In effetti i due sistemi, pur dagli esiti così diversi, sono la stessa cosa se consideriamo la dimensione del collegio o, meglio, il numero di collegi, una variabile x. Dove x varia all’interno di un intervallo compreso tra 1, collegio unico nazionale, massima proporzionalità ed N. Dove N è il numero di seggi a disposizione, ad esempio 650 in Gran Bretagna, minima proporzionalità, massimo scarto di voti. Tanto più la legge elettorale disegna tanti collegi piccoli, tanto più si ha un effetto maggioritario e, si spera, stabilità politica. Tanto più, invece, i collegi sono pochi ed ampi, tanto più prevale l’aspetto proporzionale. In Italia, fino al 1993, i collegi per la Camera erano 32, pochi più delle Regioni, per 630 deputati; inoltre era previsto un sistema di recupero dei voti non utili in un ulteriore collegio unico nazionale. La scarsa governabilità della cosiddetta Prima Repubblica è cosa nota.

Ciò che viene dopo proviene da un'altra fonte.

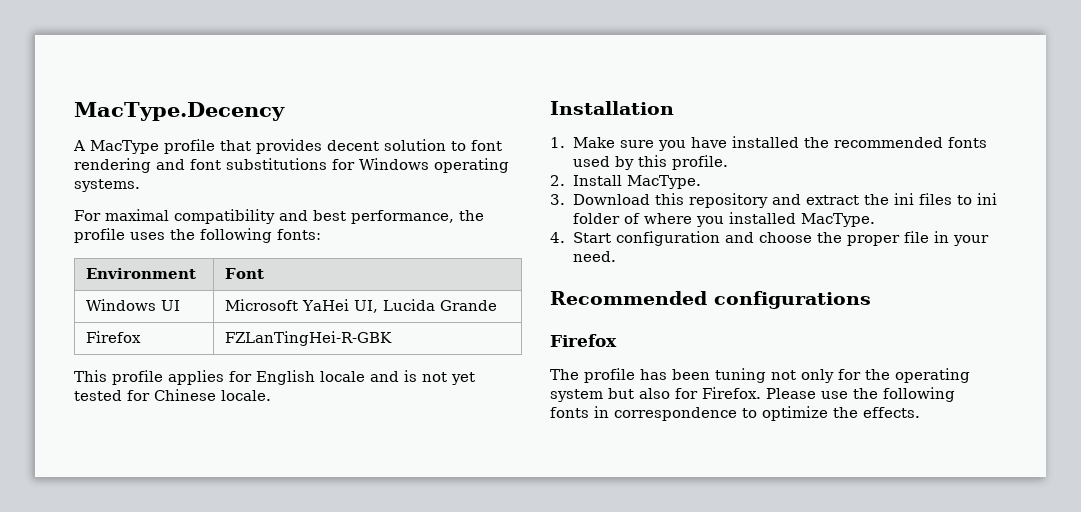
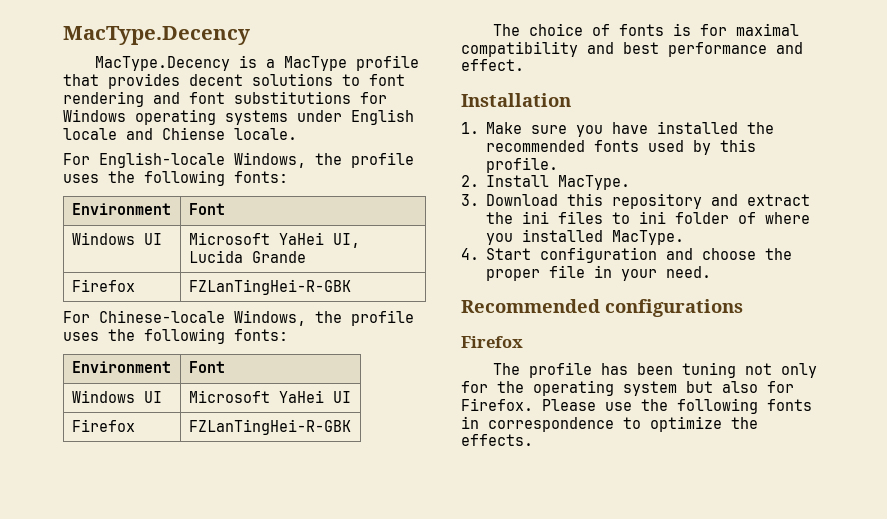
[73,140,85,151] A -> [95,55,276,71] MacType.Decency is a
[384,139,446,151] solution -> [252,73,333,86] solutions
[74,179,140,192] [74,209,454,224] systems. // For maximal compatibility and best performance, -> [225,109,414,125] [63,127,297,140] [63,152,306,168] systems under English locale and Chiense locale. // For English-locale Windows,
[74,370,475,385] [74,389,271,401] This profile applies for English locale and is not yet tested for Chinese locale. -> [63,310,414,326] [63,328,288,344] [71,361,171,373] [188,361,225,373] [71,390,162,403] [188,390,351,403] [71,419,135,432] [188,419,351,435] [493,23,800,36] [461,41,803,57] [461,59,524,71] For Chinese-locale Windows, the profile uses the following fonts: // Environment | Font // Windows UI | Microsoft YaHei UI // Firefox | FZLanTingHei-R-GBK // The choice of fonts is for maximal compatibility and best performance and effect.

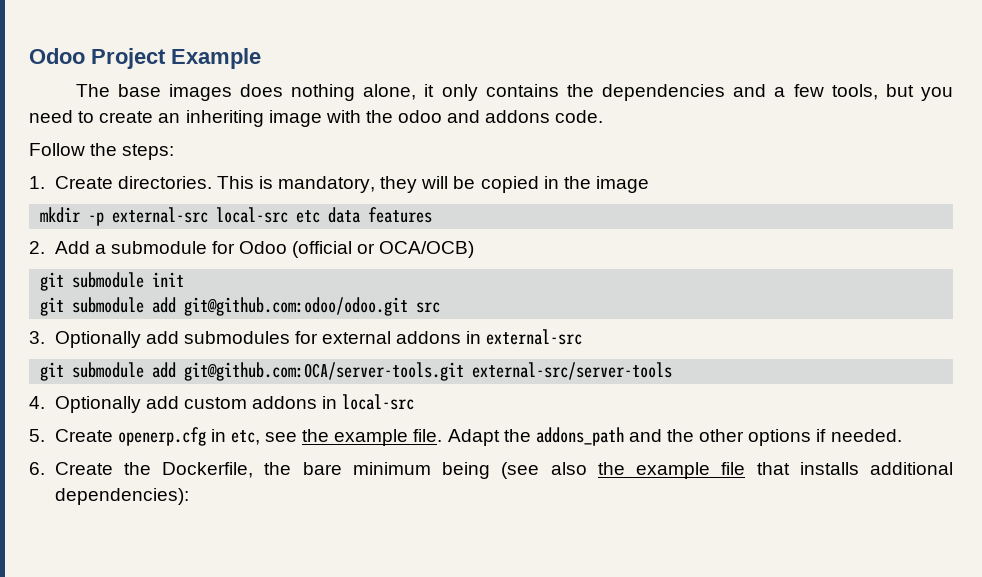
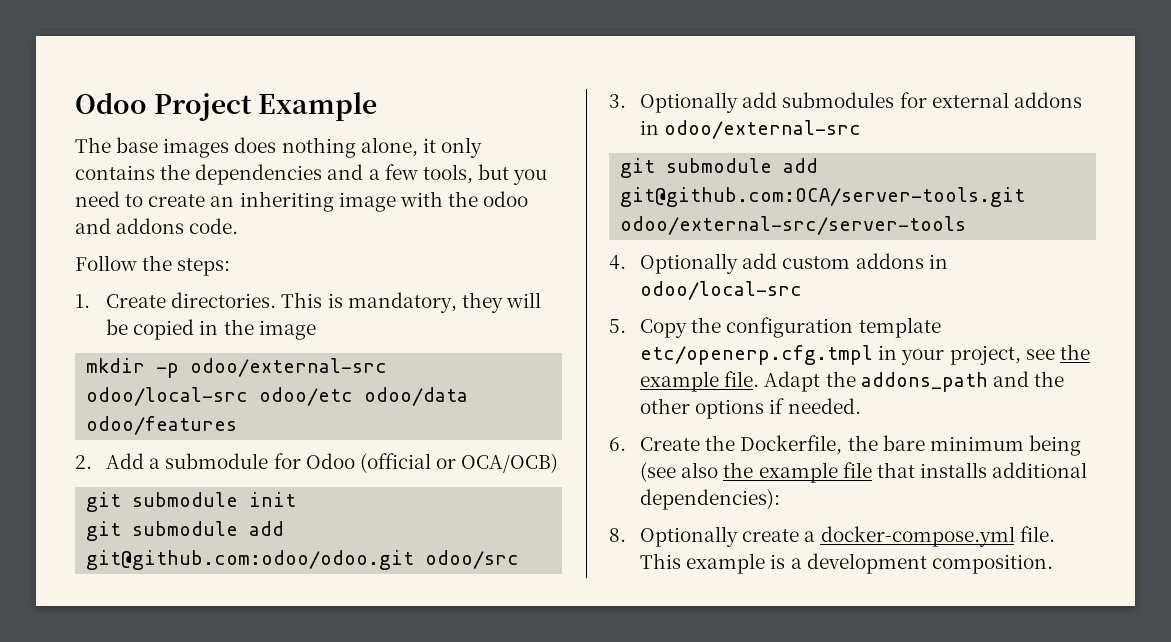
[112,207,433,223] external-src local-src etc data features -> [190,358,388,377] [86,387,469,406] [86,416,238,435] odoo/external-src odoo/local-src odoo/etc odoo/data odoo/features
[416,302,441,313] src -> [425,550,520,569] odoo/src
[486,329,583,345] external-src -> [664,120,862,139] odoo/external-src
[472,362,673,380] external-src/server-tools -> [620,216,967,235] odoo/external-src/server-tools
[342,394,415,410] local-src -> [640,281,803,300] odoo/local-src
[54,427,260,446] Create openerp.cfg in etc, -> [640,317,941,338] [640,345,1021,365] Copy the configuration template etc/openerp.cfg.tmpl in your project,
(189, 496) none -> [609,526,1055,547] [640,553,1053,574] // 8. Optionally create a docker-compose.yml file. This example is a development composition.

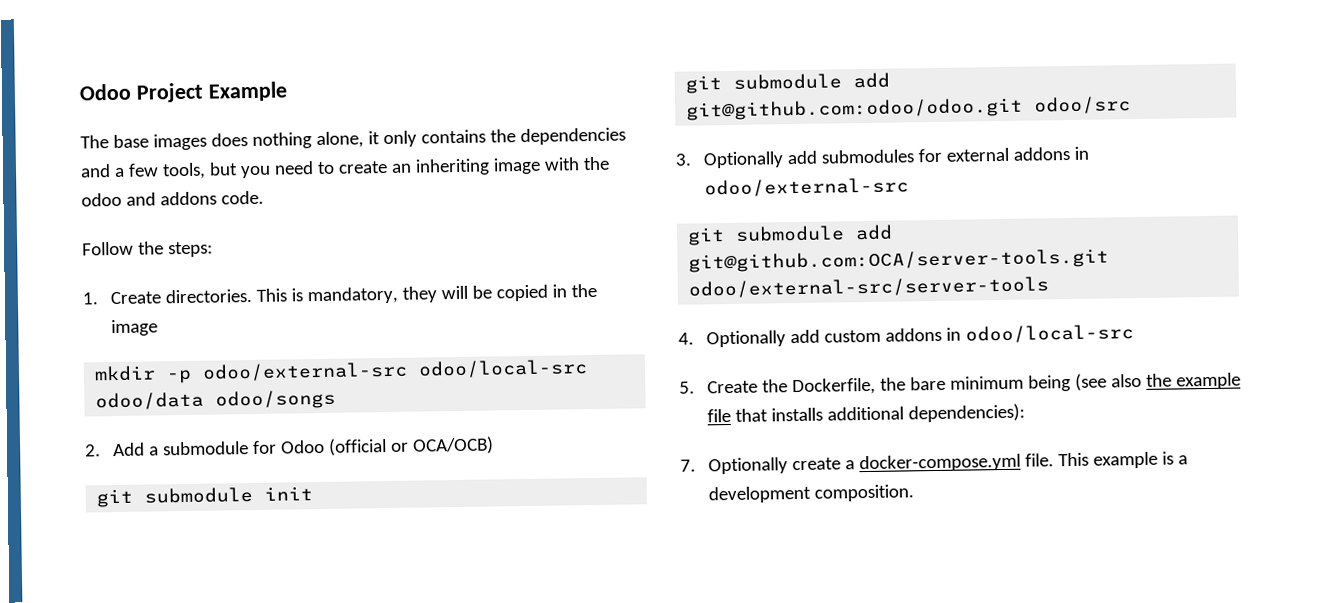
[259,387,469,406] [86,416,238,435] odoo/etc odoo/data odoo/features -> [95,389,337,411] odoo/data odoo/songs
[640,317,941,338] [640,344,1090,365] [640,371,1064,392] [640,398,861,419] [609,437,626,451] Copy the configuration template etc/openerp.cfg.tmpl in your project, see the example file. Adapt the addons_path and the other options if needed. // 6. -> (695, 387) none
[609,528,626,542] 8. -> [680,459,696,472] 7.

Dal 1994, in venticinque anni, abbiamo avuto non meno di quattro diverse leggi elettorali, Mattarellum, Porcellum, Italicum e Rosatellum, due sentenze della Corte Costituzionale, varie proposte di modifica della Costituzione o di referendum in merito alla composizione del parlamento. Adesso se ne discute ancora. Dei difetti di entrambi i sistemi abbiamo detto, ma non ci risulta che inglesi o israeliani abbiano cambiato o vogliano cambiare le loro leggi elettorali. Anche perché si possono creare infiniti sistemi ibridi, ma nessuno perfetto: si veda il Teorema della impossibilità di Kenneth Arrow, premio Nobel per l’economia nel 1972. Il problema italiano non è quello di trovare una legge elettorale, ma quello di trovare un sistema stabile, dove le regole siano condivise e la battaglia politica sia all’interno di esse, sui contenuti. Dal 1994, invece, le forze politiche continuano a darsi battaglia sulle regole, modificandole per ottenere vantaggi immediati, con una miopia del tutto deleteria per un paese che arranca a fatica in tutte le classifiche internazionali. Dum Romae consulitur, Saguntum expugnatur Il mio auspicio è che si trovi un accordo per una legge di lunga durata, almeno trentennale, che possa dare stabilità al sistema. Capisco chi propone di blindarla nella Costituzione. Purtroppo non sono ottimista: mala tempora currunt.